Llega el mes de marzo con pisada de gato. Marzo no es carne ni pescado. Tiene la vulgaridad de los miércoles, y el desdén de una crisis en los almanaques. Es el tiempo en que el invierno no se marcha y la primavera no acaba de llegar. Me han regalado una bufanda y una tortuga. Las instalo en la misma habitación, y un día de oscuridad y prisa me echo la tortuga al cuello y le pongo unas hojas de lechuga a la bufanda. Los astros y las encuestas están en contra de Rodríguez Zapatero. La superstición manipulada no oculta las responsabilidades personales. Los españoles tenemos muchas afinidades con los italianos, y cuando el tren no llega a la hora decimos eso de ‘porco Governo’. Los británicos, ante una situación similar, le echan la culpa a la empresa del ferrocarril, y no a Berlusconi que es un ídolo para los machos cabríos. Las estrellas tienen muchas tablas: saben en cada momento lo que agobia a las personas que las consultan. Por las noches, en algunas cadenas de televisión, después de los programas-basura vienen las echadoras de cartas, el tarot, la astrología, los horóscopos. Vienen a lomos de la melancólica fatalidad del eterno retorno. El hombre es un ser de incertidumbres, por lo que me preocupa que Zapatero actúe como si no dudase cuando hay un clamor unánime de que en España (“España, aparta de mi este cáliz”, lloraba el peruano César Vallejo) no está el horno crematorio para bollos.

Miércoles, 2

Un amigo mío, que milita en el ejército derrotado de los 88.072 asturianos sin trabajo, sale a las calles de Oviedo cada mañana contando y anotando en una libreta los locales comerciales cerrados, los que muestran el cartel de ‘se alquila’, ‘se vende’ o ‘se traspasa’. El pobre hombre siente cierta afinidad con los negocios muertos, con esa arqueología comercial que se contagia por toda la ciudad.

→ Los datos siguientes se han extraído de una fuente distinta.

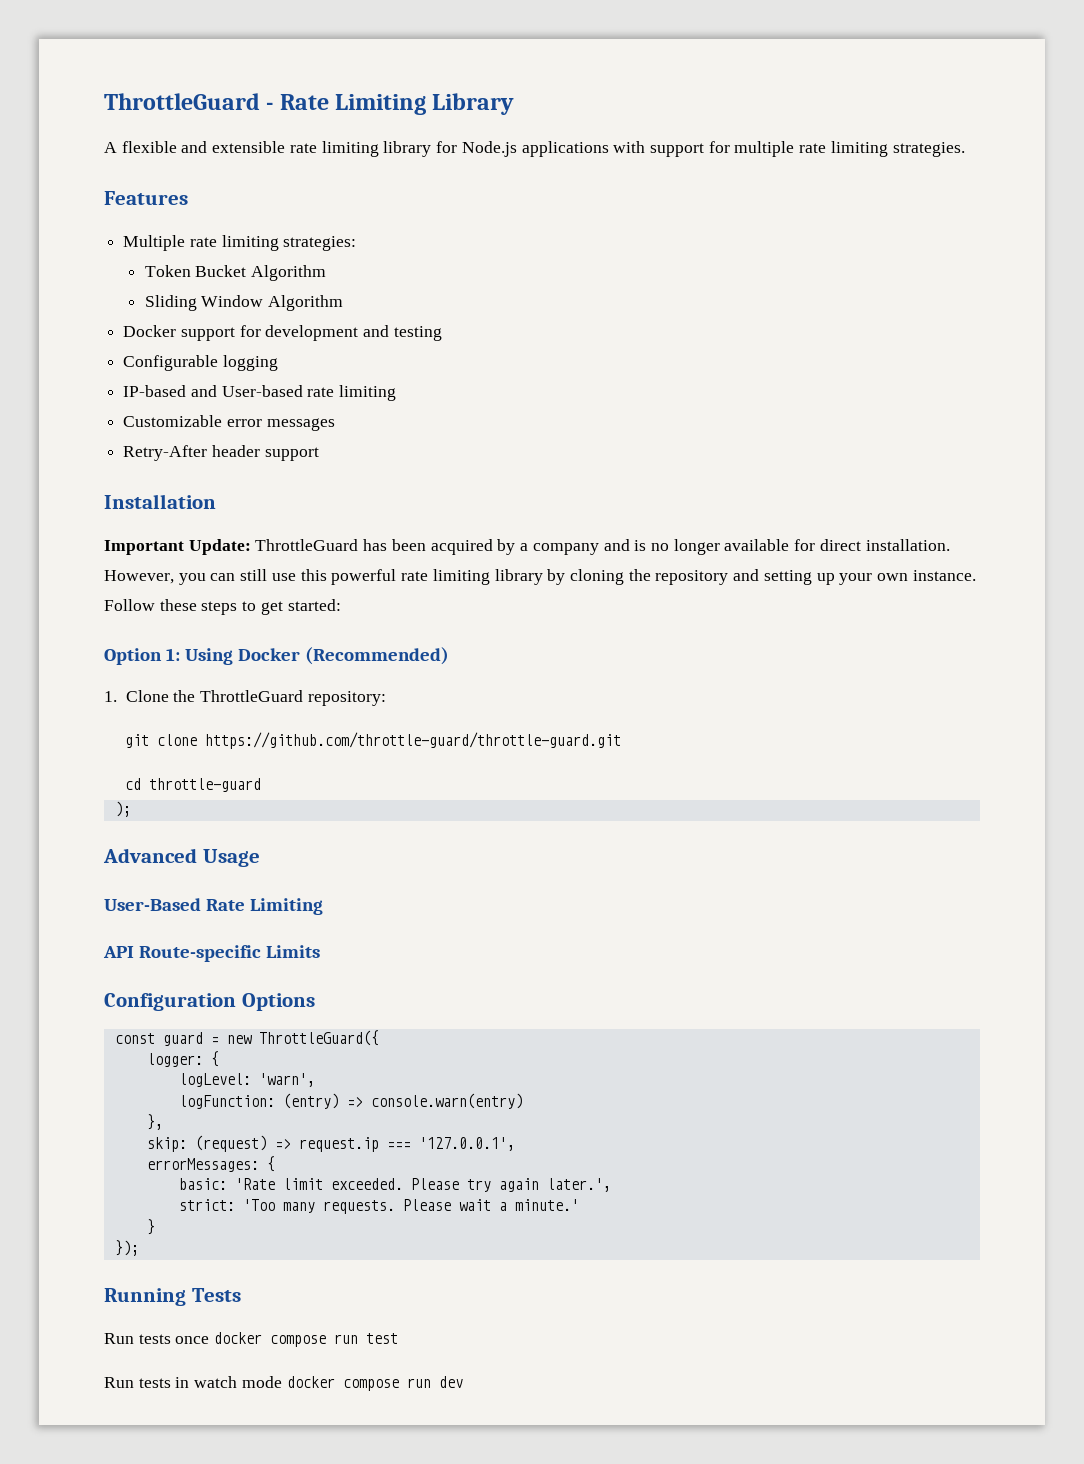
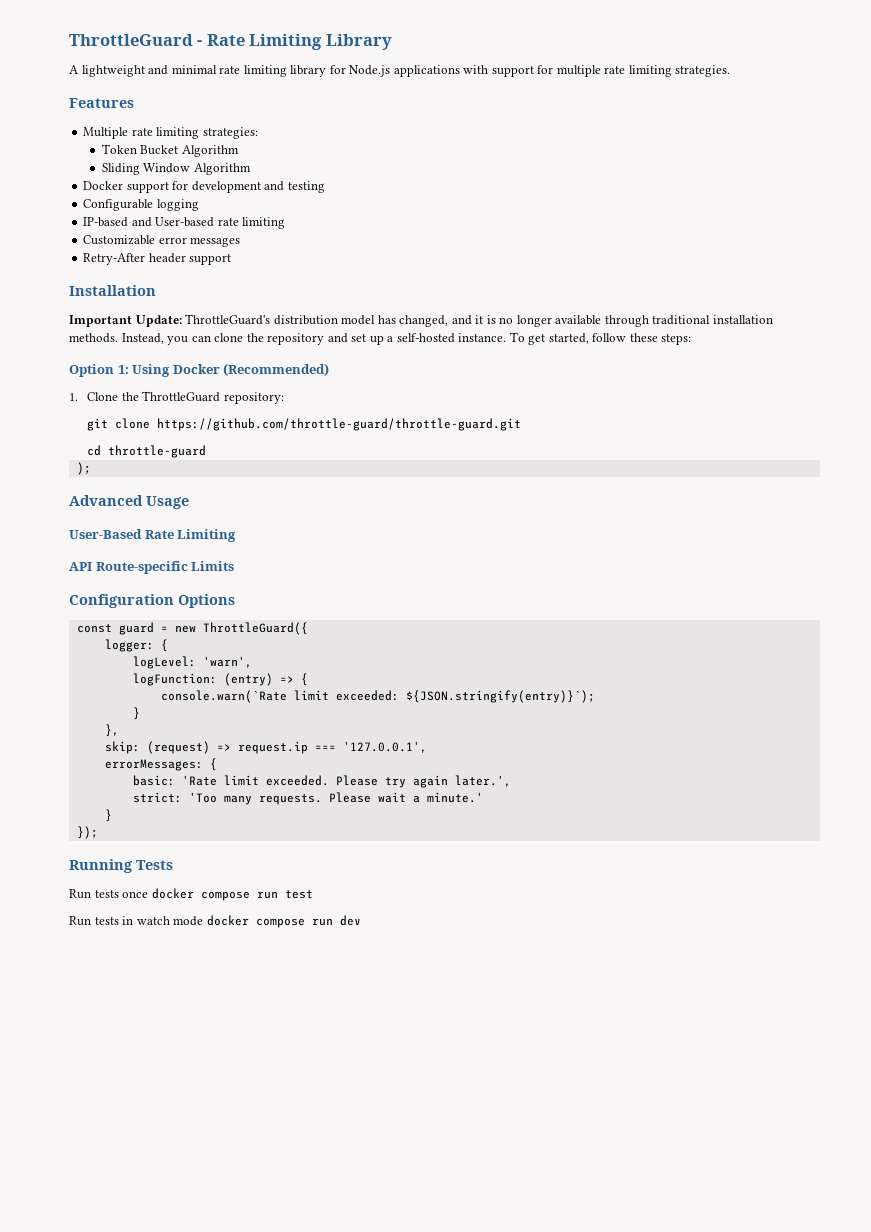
- A flexible and extensible rate limiting library for Node.js applications with support for multiple rate limiting strategies.
+ A lightweight and minimal rate limiting library for Node.js applications with support for multiple rate limiting strategies.
- Important Update: ThrottleGuard has been acquired by a company and is no longer available for direct installation. However, you can still use this powerful rate limiting library by cloning the repository and setting up your own instance. Follow these steps to get started:
+ Important Update: ThrottleGuard's distribution model has changed, and it is no longer available through traditional installation methods. Instead, you can clone the repository and set up a self-hosted instance. To get started, follow these steps:
- logFunction: (entry) => console.warn(entry)
+ logFunction: (entry) => {
+ console.warn(`Rate limit exceeded: ${JSON.stringify(entry)}`);
+ }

Los optimistas dicen que comienzan a surgir los brotes verdes, pero mi amigo no se lo cree. No sería mala idea que el servicio de publicaciones del Principado, que saca a la luz textos muy raros, editase este cuaderno de bitácora del hombre que colecciona escenas inmóviles en la heroica ciudad nuevamente sitiada.

Jueves, 3

Leo que la compañía ‘Air Nostrum’ prohíbe a sus azafatas de tierra y de cabina llevar pantalones y les obliga a recortar la falda en 5 centímetros. Si se confirma la noticia, que la empresa desmiente con poco entusiasmo, habría que obligar a los directivos de ‘Air Nostrum’ a acudir a la oficina en calzoncillos. Y no por erotismo sino para que se hagan los graciosos. Es más sano el desprecio que el cabreo.

Viernes, 4

Cambio de teléfono móvil porque el anterior era de Atapuerca. Si sé que hay que dar tantas vueltas para esta operación, me hubiese quedado con el cacharro viejo. Que si te desconectan, que si te conectan, que si hay problemas para conservar los números de uso más frecuente guardados en la memoria, que si el pin, que si el pun, que si el pon… Seguro que en Sierra Leona andan más listos. La próxima vez que tenga que cambiar de teléfono lo hago en Bangladesh y gano tiempo.